Anglicans believe that God calls all Christians into the full visible
unity of the one Church of Jesus Christ in order to be a riving
expression of God's purposes for the reconciliation of the whole of
creation. Anglican Churches are therefore committed to the full visible
unity of the Church, according to the ancient understanding of church
unity (as first developed in the writings of Ignatius of Antioch,
c.100): namely, all the people of God in one place gathered around their
bishop in one eucharistic fellowship, sharing one proclamation of one
faith, with one ministry in the service of the Gospel, and oriented
towards mission.
We believe that the unity which is both God's will and his
gift to his Church is being made visible as all in each place who are
baptized into Jesus Christ and confess him as Lord and Saviour are
brought by the Holy Spirit into one fully committed fellowship, holding
the one apostolic faith, preaching the one Gospel, breaking the one
bread, joining in common prayer, and having a corporate life reaching
out in witness and service to all, and who at the same time are united
with the whole Christian fellowship in all places and all ages in such
wise that ministry and members are accepted by all, and that all can act
and speak together as occasion requires for the tasks to which God calls
his people.
WCC 3rd Assembly, New Delhi, 1961
In this conciliar fellowship each local Church possesses, in
communion with the others, the fullness of catholicity, witnesses to the
same apostolic faith, and therefore recognizes the others as belonging
to the same Church of Christ and guided by the same Spirit.
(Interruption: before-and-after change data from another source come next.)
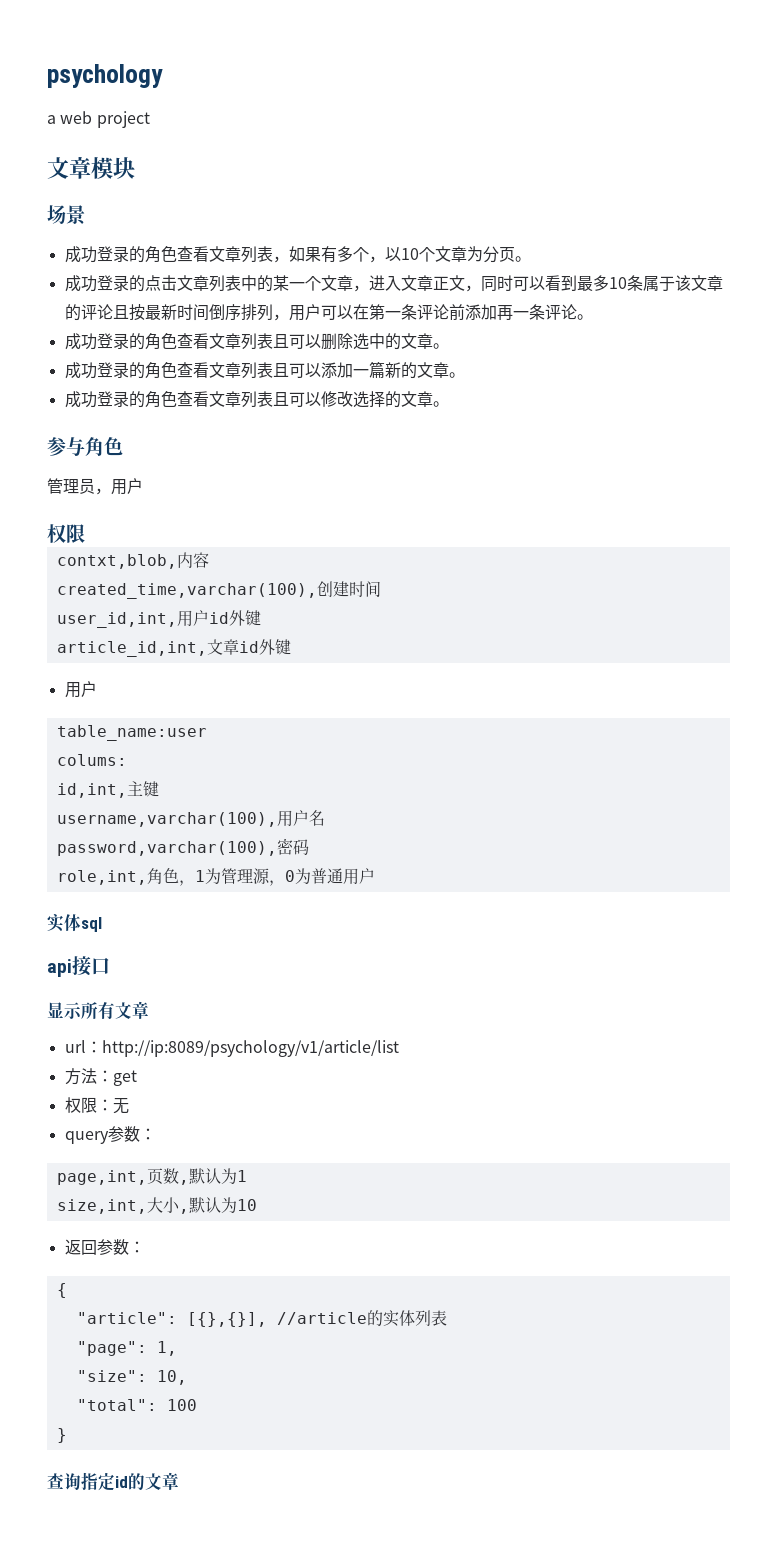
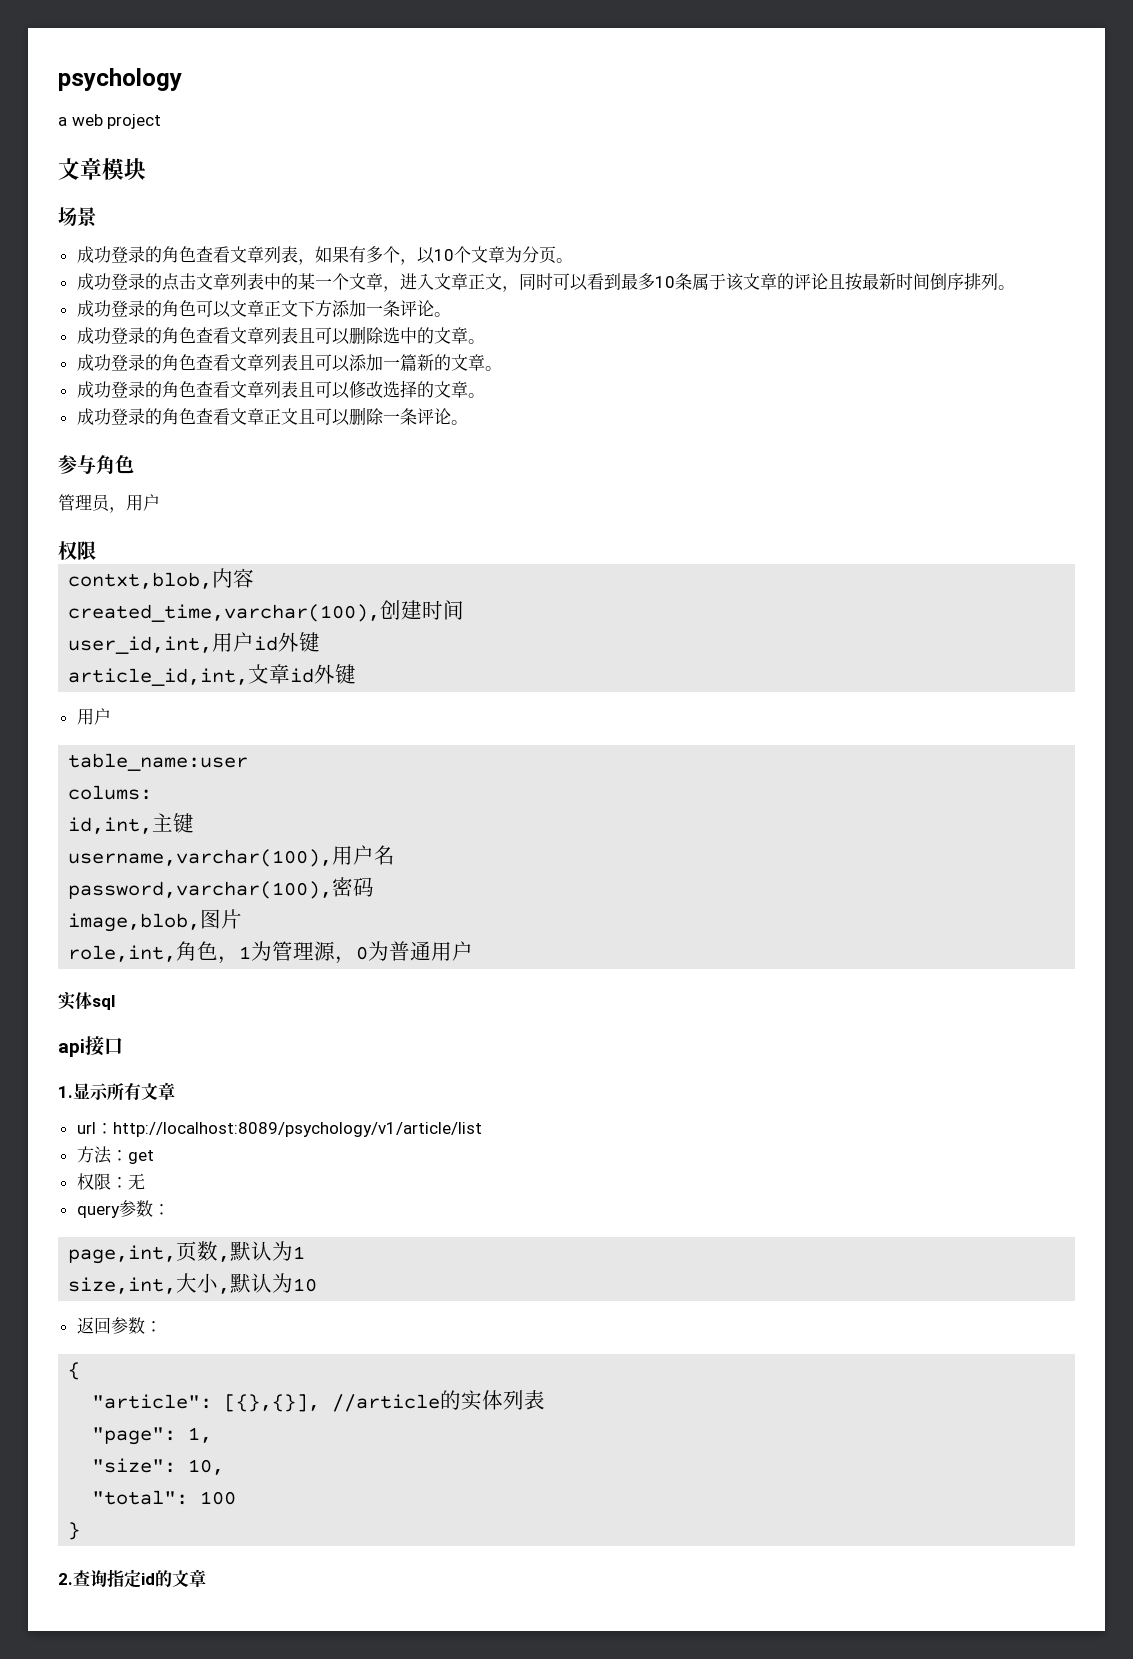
- 成功登录的点击文章列表中的某一个文章，进入文章正文，同时可以看到最多10条属于该文章的评论且按最新时间倒序排列，用户可以在第一条评论前添加再一条评论。
+ 成功登录的点击文章列表中的某一个文章，进入文章正文，同时可以看到最多10条属于该文章的评论且按最新时间倒序排列。
+ 成功登录的角色可以文章正文下方添加一条评论。
+ 成功登录的角色查看文章正文且可以删除一条评论。
+ image,blob,图片
- 显示所有文章
+ 1.显示所有文章
- url：http://ip:8089/psychology/v1/article/list
+ url：http://localhost:8089/psychology/v1/article/list
- 查询指定id的文章
+ 2.查询指定id的文章

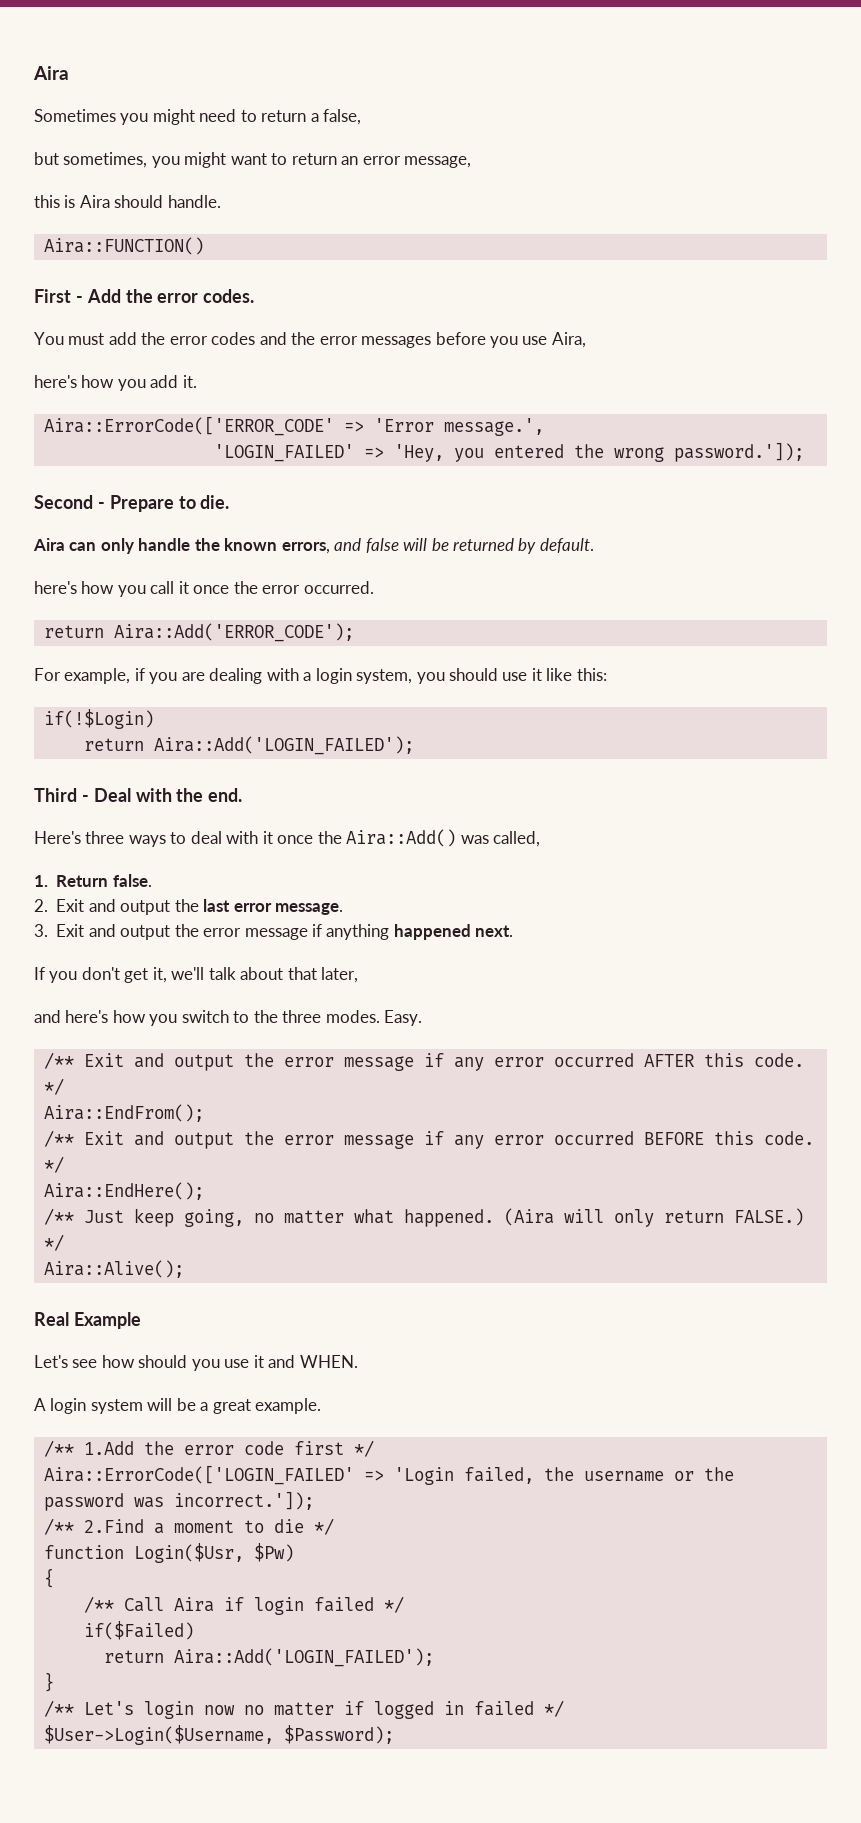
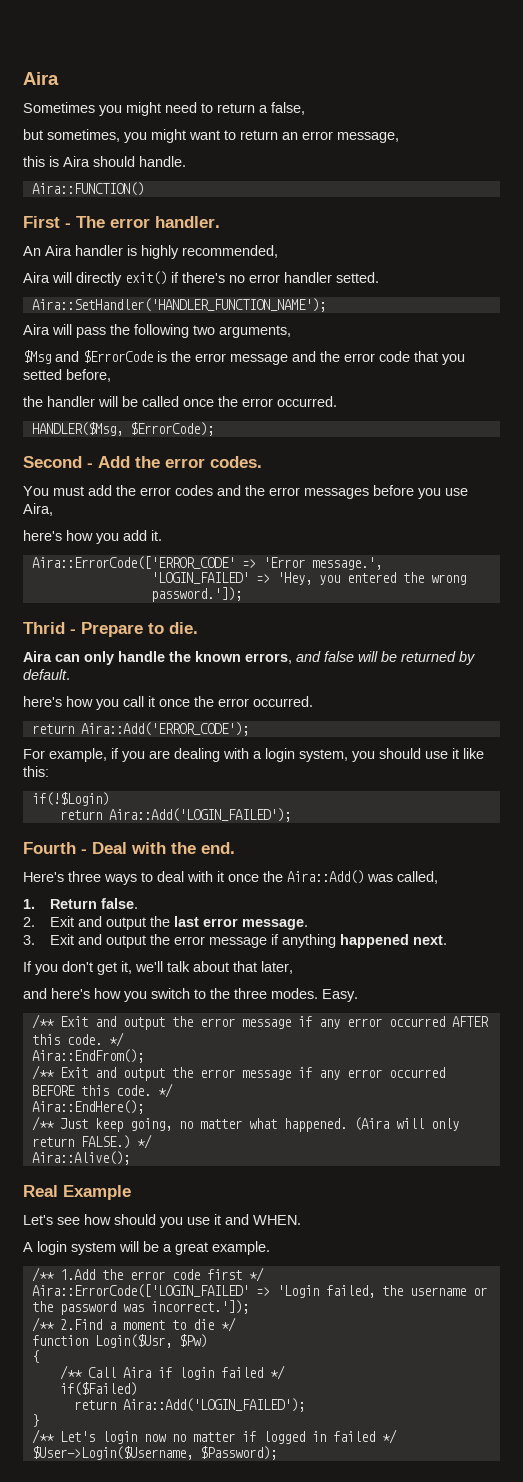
- First - Add the error codes.
+ First - The error handler.
+ An Aira handler is highly recommended,
+ Aira will directly exit() if there's no error handler setted.
+ Aira::SetHandler('HANDLER_FUNCTION_NAME');
+ Aira will pass the following two arguments,
+ $Msg and $ErrorCode is the error message and the error code that you setted before,
+ the handler will be called once the error occurred.
+ HANDLER($Msg, $ErrorCode);
+ Second - Add the error codes.
- Second - Prepare to die.
+ Thrid - Prepare to die.
- Third - Deal with the end.
+ Fourth - Deal with the end.

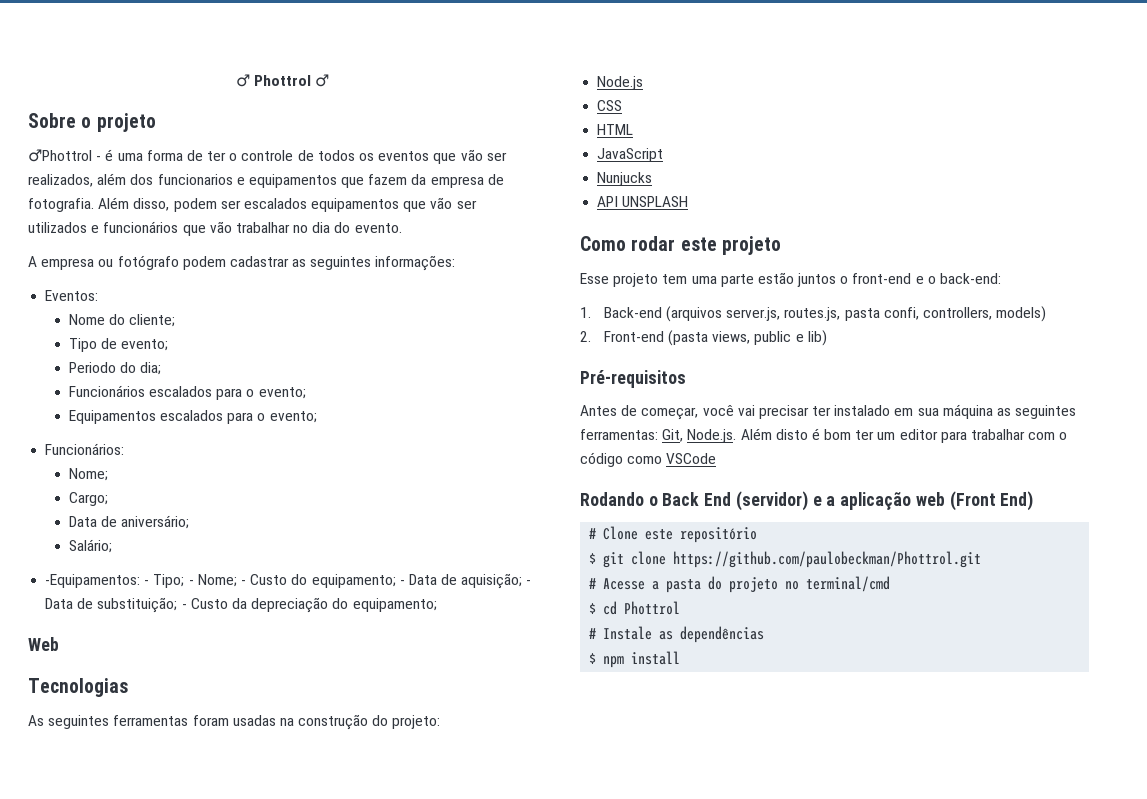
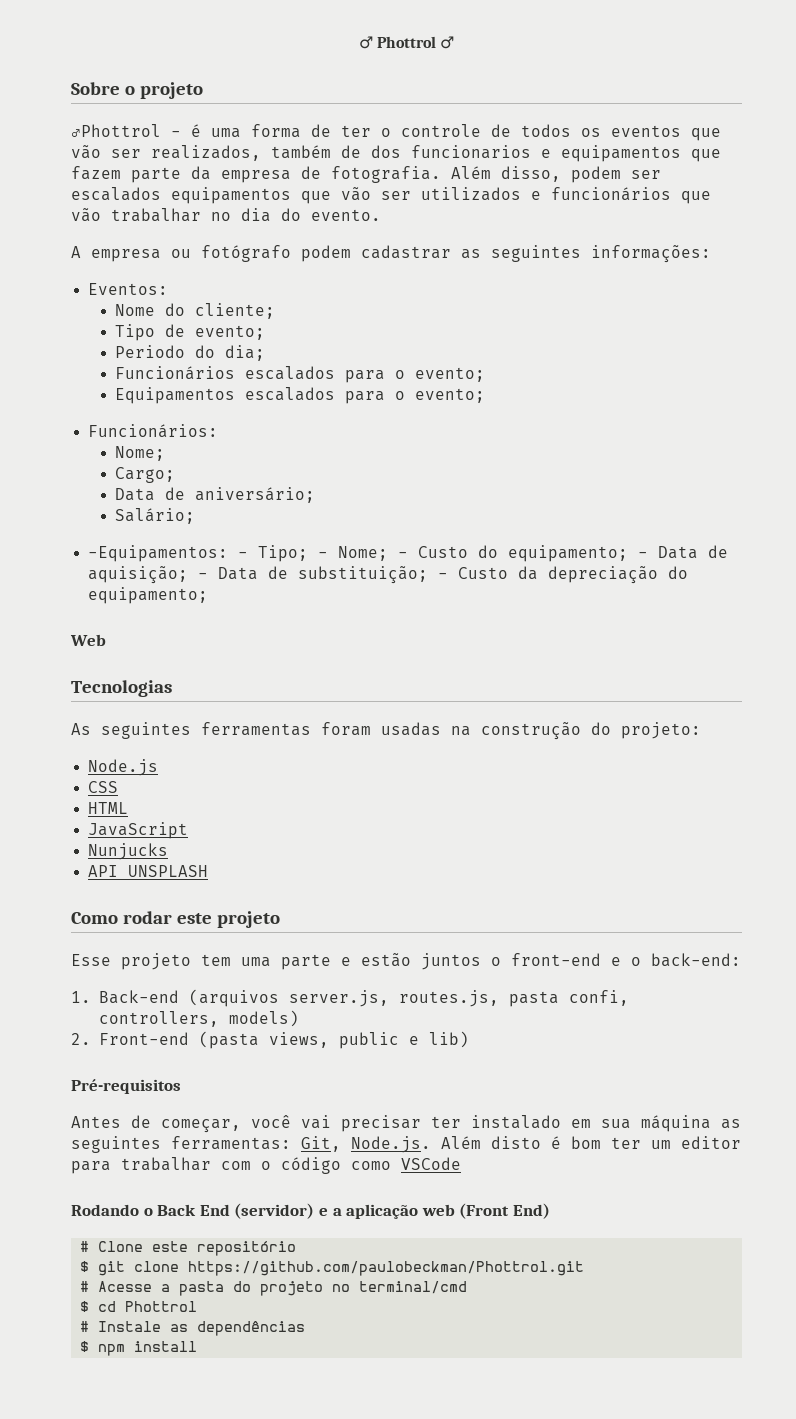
- ♂Phottrol - é uma forma de ter o controle de todos os eventos que vão ser realizados, além dos funcionarios e equipamentos que fazem da empresa de fotografia.
+ ♂Phottrol - é uma forma de ter o controle de todos os eventos que vão ser realizados, também de dos funcionarios e equipamentos que fazem parte da empresa de fotografia.
- Esse projeto tem uma parte estão juntos o front-end e o back-end:
+ Esse projeto tem uma parte e estão juntos o front-end e o back-end:

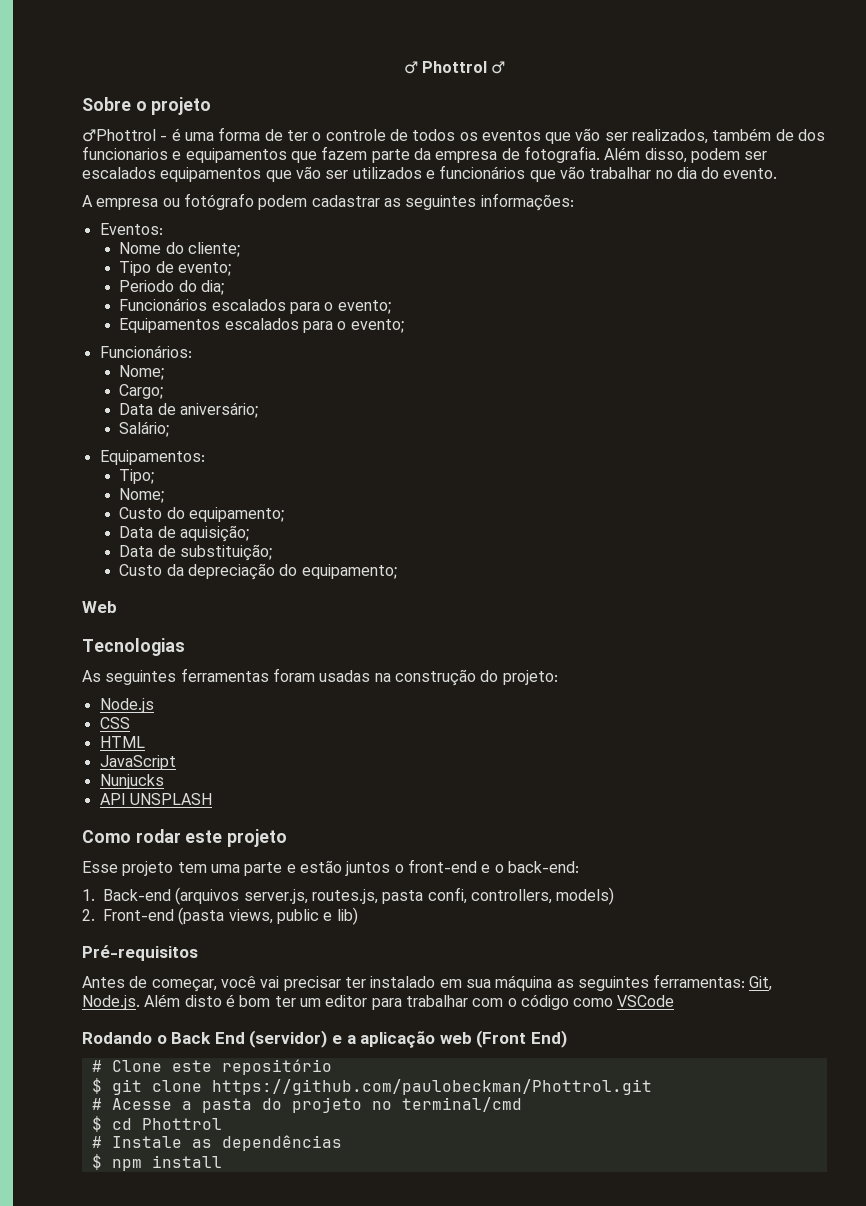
- -Equipamentos: - Tipo; - Nome; - Custo do equipamento; - Data de aquisição; - Data de substituição; - Custo da depreciação do equipamento;
+ Equipamentos:
+ Tipo;
+ Nome;
+ Custo do equipamento;
+ Data de aquisição;
+ Data de substituição;
+ Custo da depreciação do equipamento;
WCC 5th Assembly Nairobi, 1975
2. The Task of the Ecumenical Movement
Anglicans acknowledge that communion with the Triune God, which is
a gift established by grace through faith, entails a serious obligation
to grow into fullness of communion with all Christians. The task of
Anglican engagement in the ecumenical movement is therefore to
"recognize and receive" those elements of the one true Church
which Anglicans apprehend in their ecumenical partners. This task calls
for and promotes ecumenism on many different levels--not just in
doctrinal dialogue, but also in the invitation to share worship, prayer
and the exploration of spirituality. It also entails shared engagement
with the world, and the development of a common mission and witness. The
ecumenical commitment of the Anglican Communion should be expressed all
round (towards all ecumenical partners without favour) and at every
level (from the local to the global).
"We believe that God wills fellowship. By God's own act
this fellowship was made in and through Jesus Christ, and its life is in
his Spirit. We believe that it is God's purpose to manifest this
fellowship, so far as this world is concerned, in an outward, visible,
and united society, holding one faith, having its own recognized
officers, using God-given means of grace, and inspiring all its members
to the world-wide service of the Kingdom of God. This is what we mean by
the Catholic Church.... This united fellowship is not visible in the
world today. On the one hand there are other ancient episcopal
Communions in East and West, to whom ours is bound by many ties of
common faith and tradition. On the other hand there are the great
non-episcopal Communions, standing for rich elements of truth, liberty
and life which might otherwise have been obscured or neglected. With
them we are closely linked by many affinities, racial, historical and
spiritual. We cherish the earnest hope that all these Communions, and
our own, may be led by the Spirit into the unity of the faith and of the
knowledge of the Son of God. But in fact we are all organized in
different groups, each one keeping to itself gifts that rightly belong
to the whole fellowship, and tending to live its own life apart from the
rest....
"The vision which rises before us is that of a Church,
genuinely Catholic, loyal to all truth, and gathering into its
fellowship all 'who profess and call themselves Christians',
within whose visible unity all the treasures of faith and order,
bequeathed as a heritage by the past to the present, shall be possessed
in common, and made serviceable to the whole Body of Christ. Within this
unity Christian Communions now separated from one another would retain
much that has long been distinctive in their methods of worship and
service. It is through a rich diversity of life and devotion that the
unity of the whole fellowship will be fulfilled."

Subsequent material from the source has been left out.